On my way to the metro I routinely grabbed “Le Parisien” to be unsuspectingly greeted by the smile of the newly elected Pope. What a day!
After coming up onto the familiar Boulevard de Menilmontant I stopped by the news papers kiosk to purchase a map displaying the cemetery's layout.
I must say that the shop keeper's mood was much friendlier this time around and even more so after he found out that the roses were for Edith.
The sky was as blue as only the sky can be, showered with the sun's radiant smile and decorated with white fluffy clouds leisurely floating below it.
A slowly melting snow was still visible on many monuments and the air held onto its crispness disguised by the sun's warmth.
As I was getting closer to the location I hoped that no one would be around upon reaching Edith Piaf's grave, which unfortunately did not happened. However I was graced with at least 30 minutes of seclusion in total and on two occasions I was on my own for a good 10 minutes, for which I am more then grateful.
“Yes, in the past life.”
Shocked by my own words, I hoped that she may have not understood my reply and I was relieved when she left without posing another question.

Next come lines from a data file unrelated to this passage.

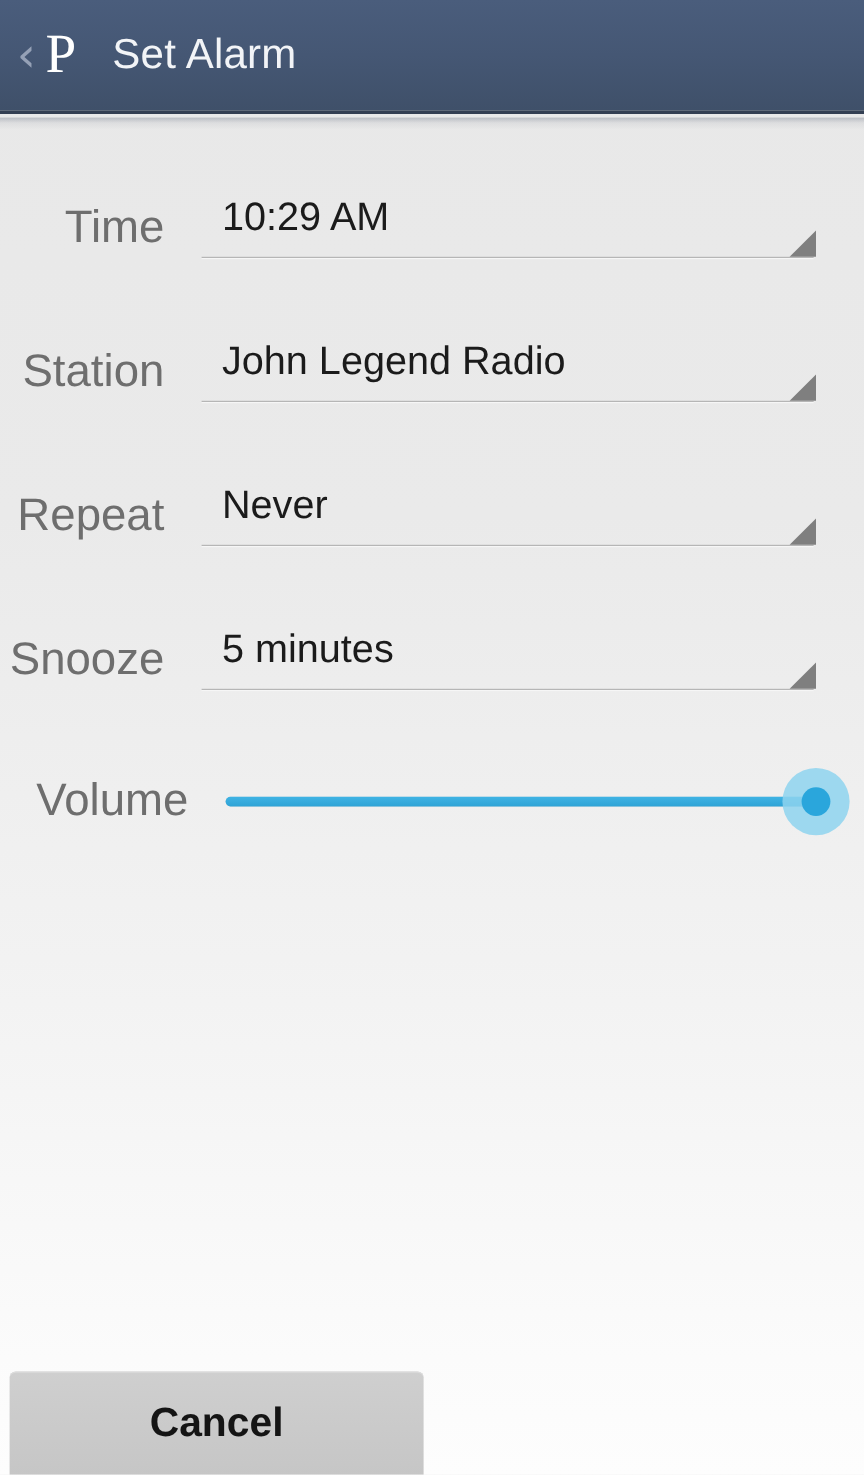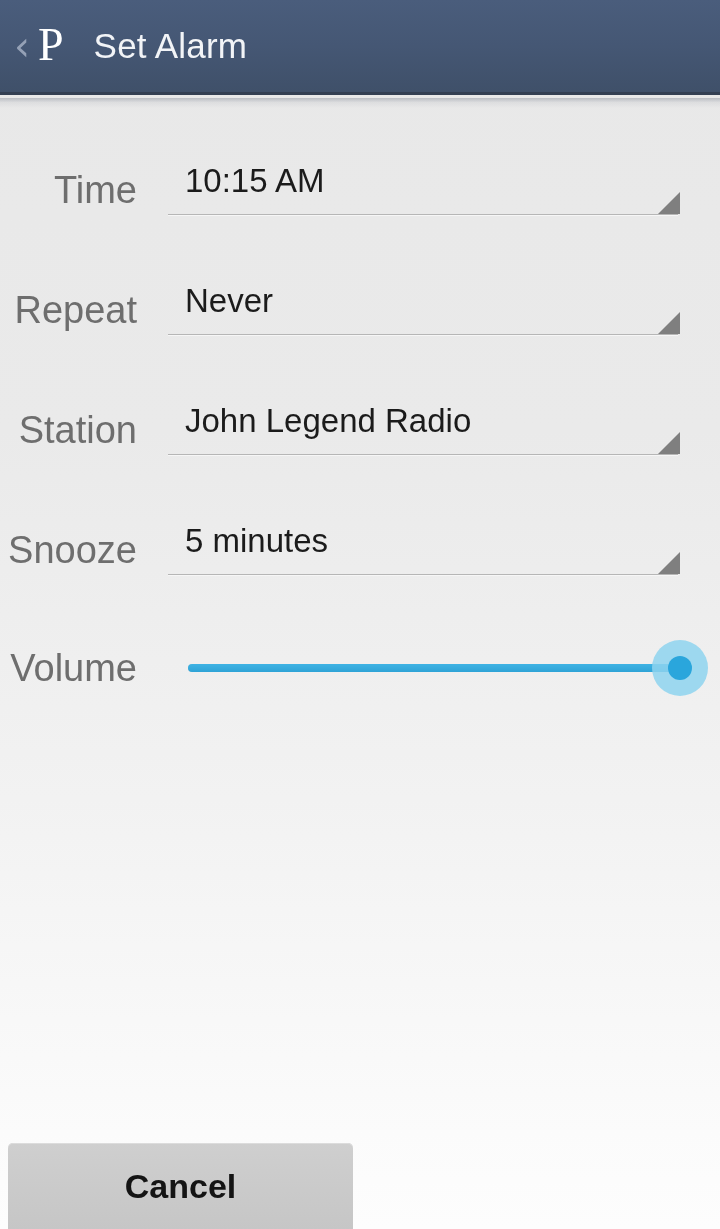"10:15 AM" div.row-value { text: 10:15 -> 10:29 }
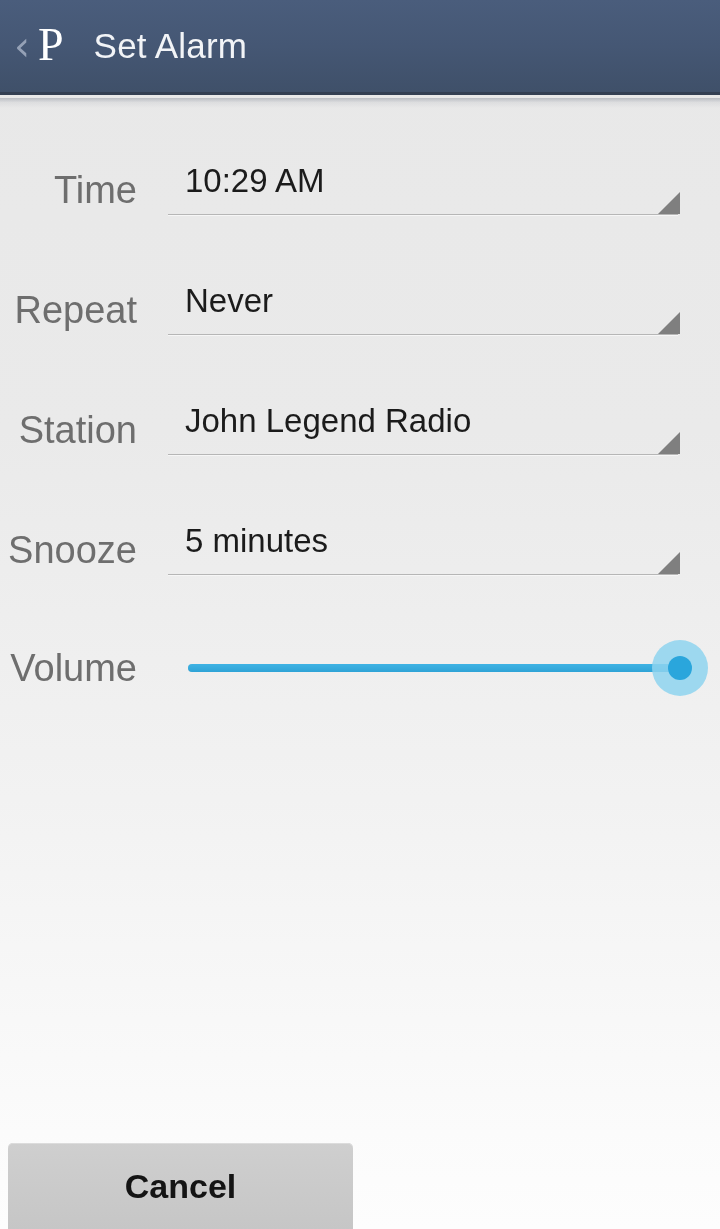"Repeat" div.row { order: before "Station" -> after "Station" }
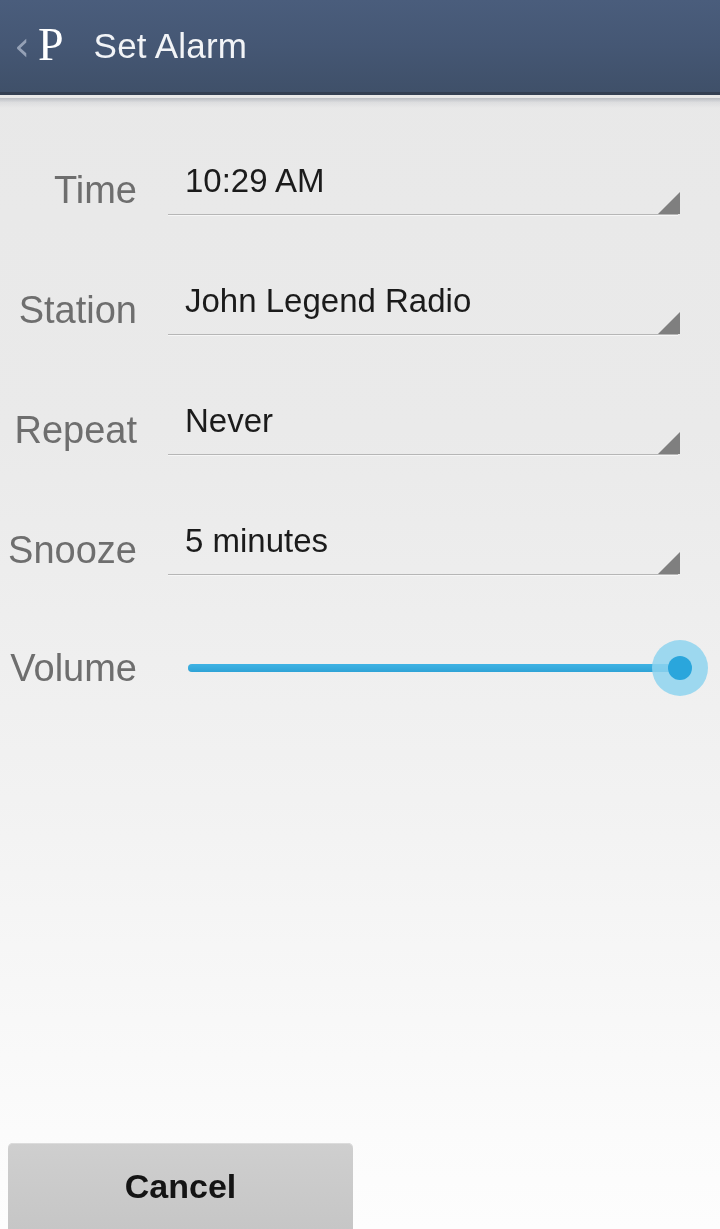"Volume" .slider-row .row-label { padding-left: none -> 20px }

I have to say that the whole experience was very moving for me and it felt as if I had really known her - the most cherished were the moments with no one around to see my tears falling like a light drizzle onto the marble stone.
It wasn't easy to say goodbye, but I knew that life had to go on. While walking away, I found myself stopping and turning around for as long as I could see a glimpse of her resting place.
After stopping for yet another espresso I now headed towards Place Edith Piaf, named this way in 1981 - only a year before my first arrival in Paris.
The location of the Bar de la Place Edith Piaf was spot on, but once again the size was about half of what I remembered.
It is interesting how there is a tendency to recall the past in much bigger images.
The place was still filled with her many photos, but her voice was gone. The time had moved on and new tunes were embraced.
So today it was my turn to feel like one of those “old men (back in 1982) sitting quietly and mostly alone; beret, scarf, beer and eyes focused on the distant memory”.
It was now after three o'clock in the afternoon and I felt my tummy rumble - time to return to Place Pigalle to find a nice place for a late lunch.
As one thing leads to another, one smile (the one tucked under my coat) pulls you to another and without being aware of the connection I ended up entering the “Le Bistrot Smiley” on 37 Rue des Martyrs.
It was a perfect place for my birthday meal. A happy, creative space with a touch of eccentricity and a chariot leader (I suspect the owner - top left on the photo below) showering everyone with his bubbly energy at no extra cost.
A glass of champagne was a must! Then a “tartare de saumon” (salmon tartar) with a green salad as well as yummy bread and avocado dip.
The taste was sensational and my tummy smiled from “kidney to kidney”.
Forgetting about the “French resistance”, I marched into the premises with a white flag of surrender.
Today a different item is stored in the "outdoor fridge".
As I turned the key, my neighbour acquainted earlier, popped out from his apartment to kindly inform me that one of the doors on this floor led to the passage used by concierge (or something like this) and so there is no one behind this door to collect a “raspberry smile” hidden in a box.